Introduction

Learn the evolution and history behind Spark, the ubiquitous and unified big data processing platform.

Getting started with Spark

Spark has become the ubiquitous platform for data processing and has taken over the traditional MapReduce framework. In fact, some technologists would go so far as to declare MapReduce dead. Spark has been proven to outperform MapReduce by several orders of magnitude in numerous benchmarks and performance studies. Below, we briefly recount the history behind Spark's dominance in the big data space.

History

The big data movement began in earnest with Google’s ambition to index the world wide web and make it searchable for users at lightning speed. The result was:

  • Google File System (GFS): A fault-tolerant distributed file system running on clusters of cheap commodity hardware.

  • Bigtable: A scalable store of structured data on top of GFS.

  • MapReduce: A new parallel programming paradigm that allows for processing large amounts of data distributed across GFS and Bigtable.

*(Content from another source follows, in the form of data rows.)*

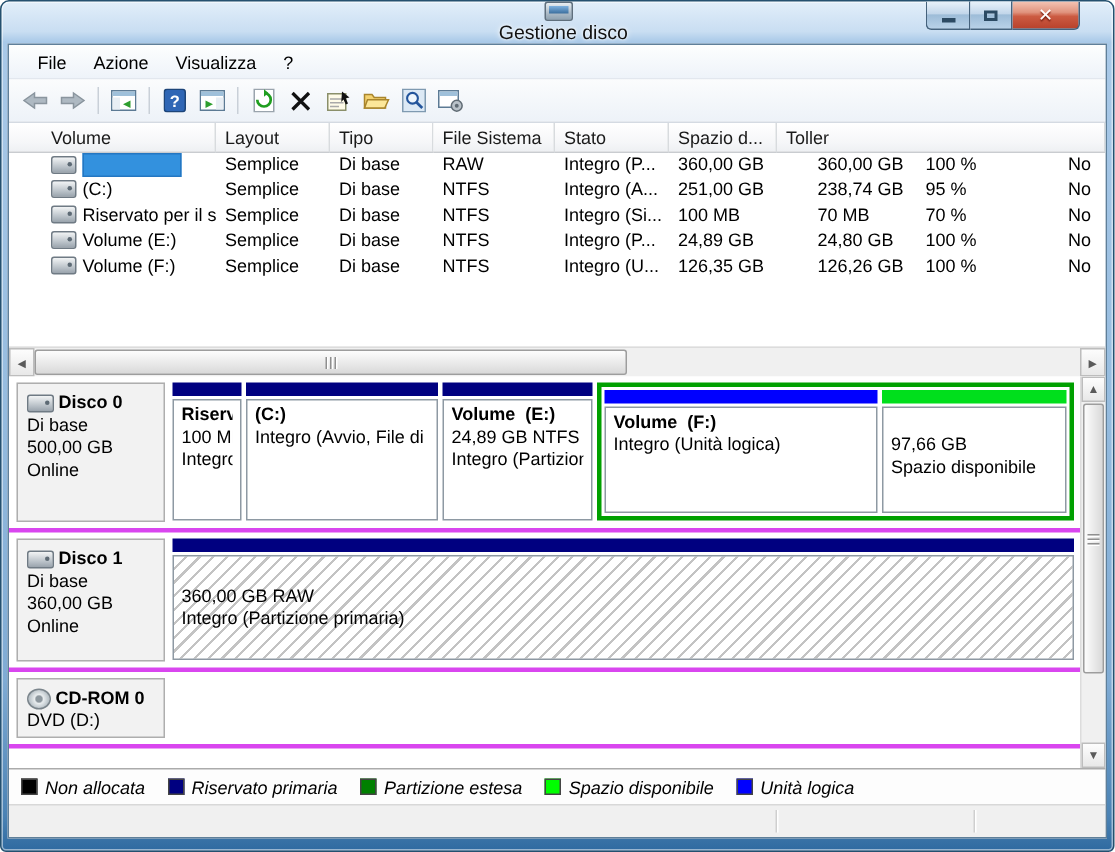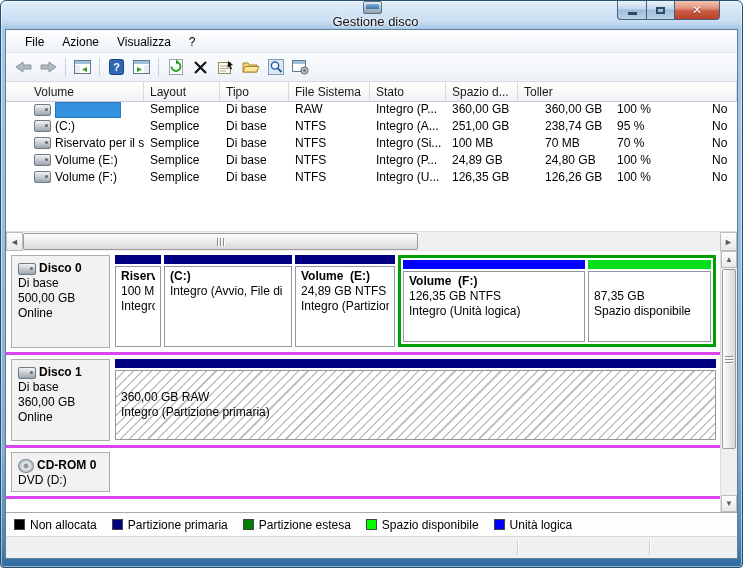--- a/index.html
+++ b/index.html
@@ -325,7 +325,6 @@
                   <div class="pbar" style="background: rgb(0, 0, 255);"></div>
                   <div class="pbox">
                     <div class="pname">Volume  (F:)</div>
-                    <div class="pline">126,35 GB NTFS</div>
                     <div class="pline">Integro (Unità logica)</div>
                   </div>
                 </div>

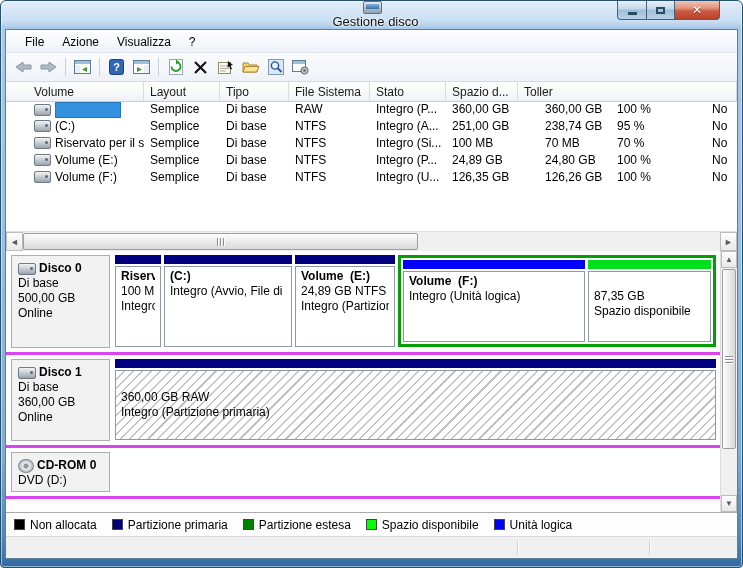--- a/index.html
+++ b/index.html
@@ -332,7 +332,7 @@
                   <div class="pbar" style="background: rgb(0, 223, 28);"></div>
                   <div class="pbox">
                     <div class="pname"> </div>
-                    <div class="pline">87,35 GB</div>
+                    <div class="pline">97,66 GB</div>
                     <div class="pline">Spazio disponibile</div>
                   </div>
                 </div>

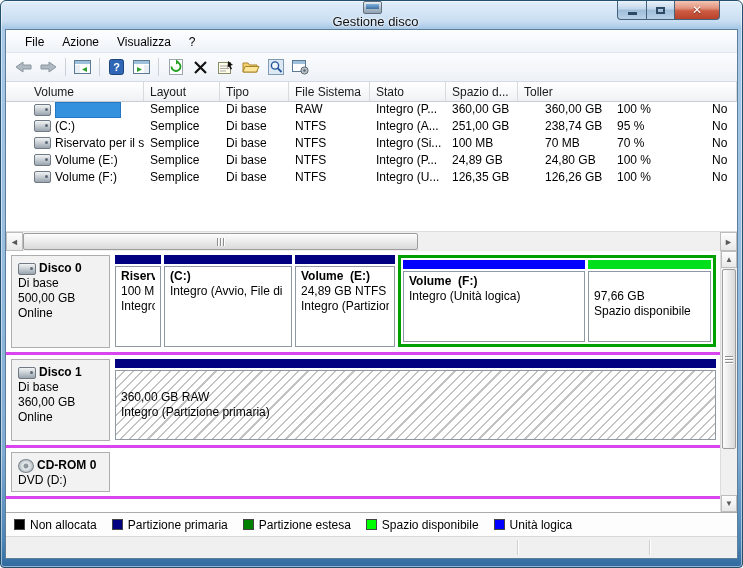--- a/index.html
+++ b/index.html
@@ -71,7 +71,7 @@
   .vsb-thumb{position:absolute;left:1px;right:1px;top:18px;height:180px;background:linear-gradient(90deg,#fdfdfd,#d9d9d9);border:1px solid #9d9d9d;border-radius:2px;box-sizing:border-box;display:flex;flex-direction:column;align-items:center;justify-content:center;gap:2px;}
   .grip-h{height:1px;width:8px;background:#8f8f8f;box-shadow:0 1px 0 #fff;}
   
-  .legendbar{flex:0 0 23px;background:#fdfdfd;border-top:1px solid #ababab;display:flex;align-items:center;padding-left:8px;gap:15px;}
+  .legendbar{flex:0 0 23px;background:#fdfdfd;border-top:1px solid #ababab;display:flex;align-items:center;padding-left:8px;gap:15px;font-style:italic;}
   .leg-item{display:flex;align-items:center;gap:5px;white-space:nowrap;}
   .leg-swatch{width:11px;height:11px;border:1px solid #444;box-sizing:border-box;}
   .statusbar{flex:0 0 21px;background:#f0f0f0;border-top:1px solid #d8d8d8;position:relative;}

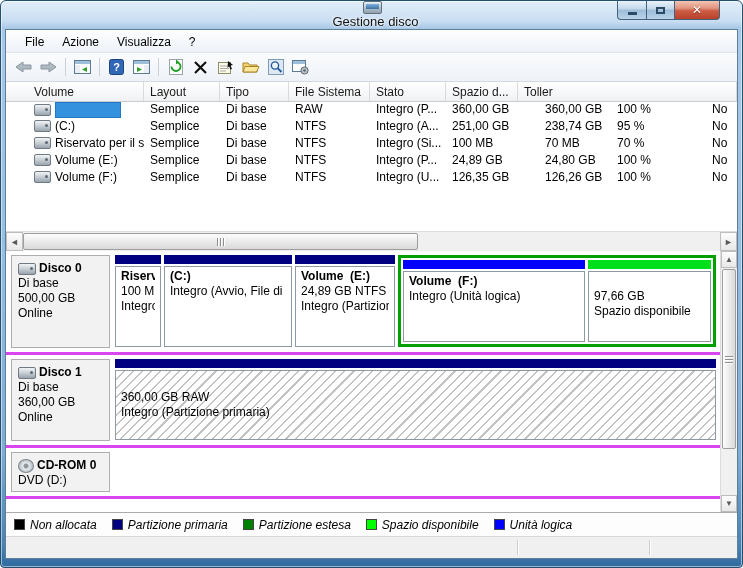--- a/index.html
+++ b/index.html
@@ -388,7 +388,7 @@
         </div>
         <div class="leg-item">
           <div class="leg-swatch" style="background: rgb(0, 0, 128);"></div>
-          <div>Partizione primaria</div>
+          <div>Riservato primaria</div>
         </div>
         <div class="leg-item">
           <div class="leg-swatch" style="background: rgb(0, 128, 0);"></div>

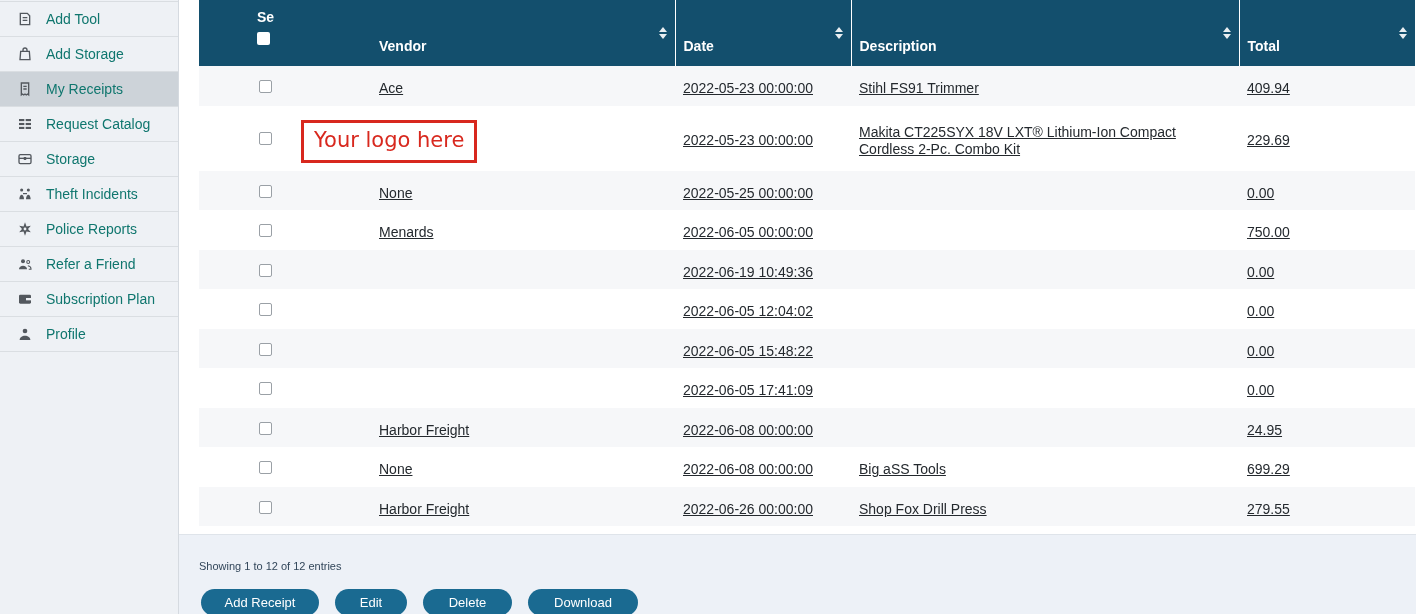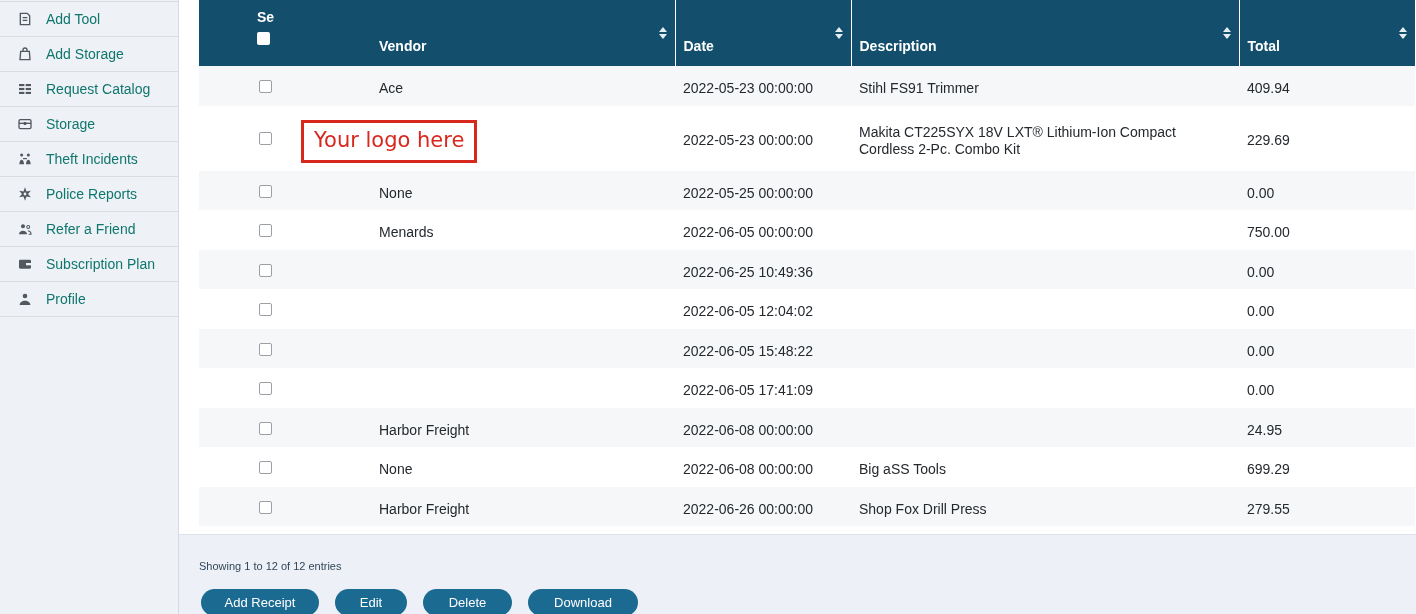--- a/index.html
+++ b/index.html
@@ -131,6 +131,15 @@
           </svg>
         </span>
     <span class="side-label">Add Storage</span>
+  </div>
+      <div class="side-item active">
+    <span class="side-icon">
+          <svg viewBox="0 0 24 24" fill="none" stroke="currentColor" stroke-width="2">
+            <path d="M6.5 3h11v18l-1.8-1.4L13.9 21l-1.9-1.4L10.1 21l-1.8-1.4L6.5 21z"></path>
+            <path d="M9.5 8h5M9.5 12h5"></path>
+          </svg>
+        </span>
+    <span class="side-label">My Receipts</span>
   </div>
       <div class="side-item">
     <span class="side-icon">

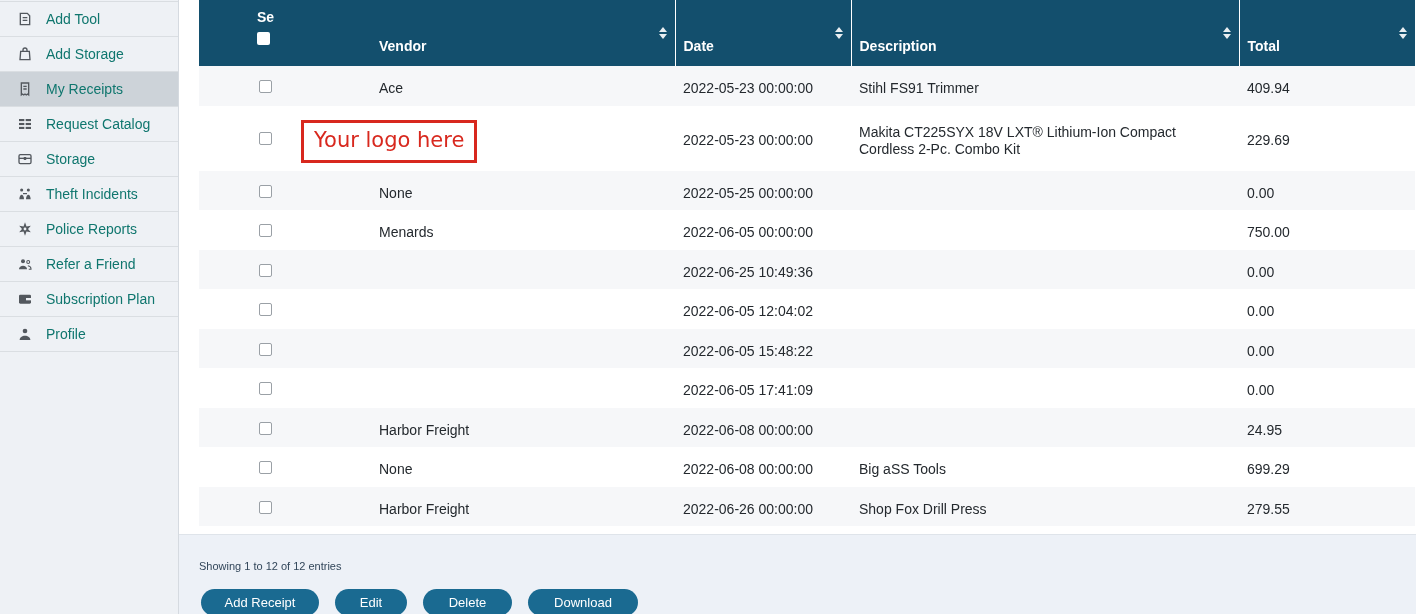--- a/index.html
+++ b/index.html
@@ -76,7 +76,7 @@
   tbody tr:nth-child(even){background:#ffffff;}
   tbody td{
     font-size:14px;color:#24292e;vertical-align:middle;
-    padding:14px 8px 8px 8px;line-height:1.25;
+    padding:14px 8px 8px 8px;line-height:1.25;text-decoration:underline;
   }
   td.d-select{padding-left:60px;}
   td.d-vendor{padding-left:104px;}

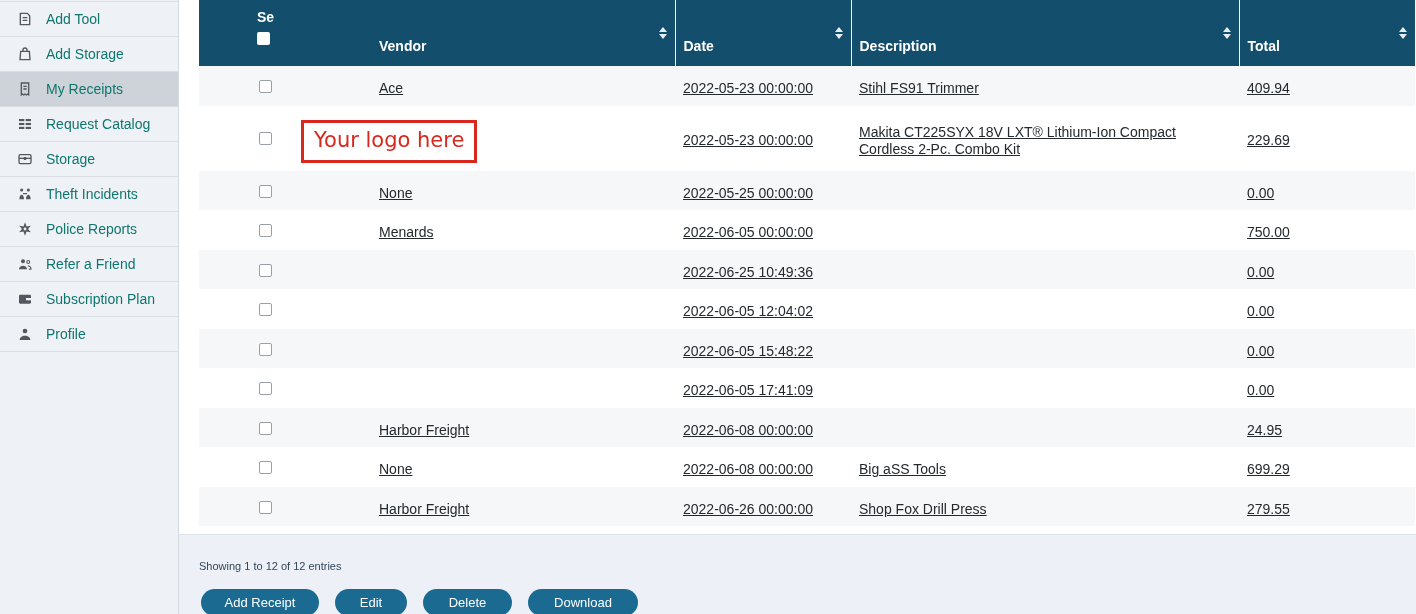--- a/index.html
+++ b/index.html
@@ -294,7 +294,7 @@
             <tr>
     <td class="d-select"><span class="row-checkbox"></span></td>
     <td class="d-vendor"><span class="vendor-text"></span></td>
-    <td class="d-date">2022-06-25 10:49:36</td>
+    <td class="d-date">2022-06-19 10:49:36</td>
     <td class="d-desc"></td>
     <td class="d-total">0.00</td>
   </tr>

Google’s work was proprietary but the papers coming out of the effort let to Hadoop, an open source implementation of Google’s ideas by Yahoo engineers. The Hadoop project was later donated to Apache. Although MapReduce works well for batch processing, it is cumbersome, complex, has a steep learning curve and takes too long. The weakness of MapReduce is that it writes intermediate results on disk, which slows down the overall computation. Consider the scenario where one MR job’s output is fed into a second job as an input. The first job dumps its output to disk upon completion and then the second job reads the input again from disk. The I/O against the disk slows down the overall workflow.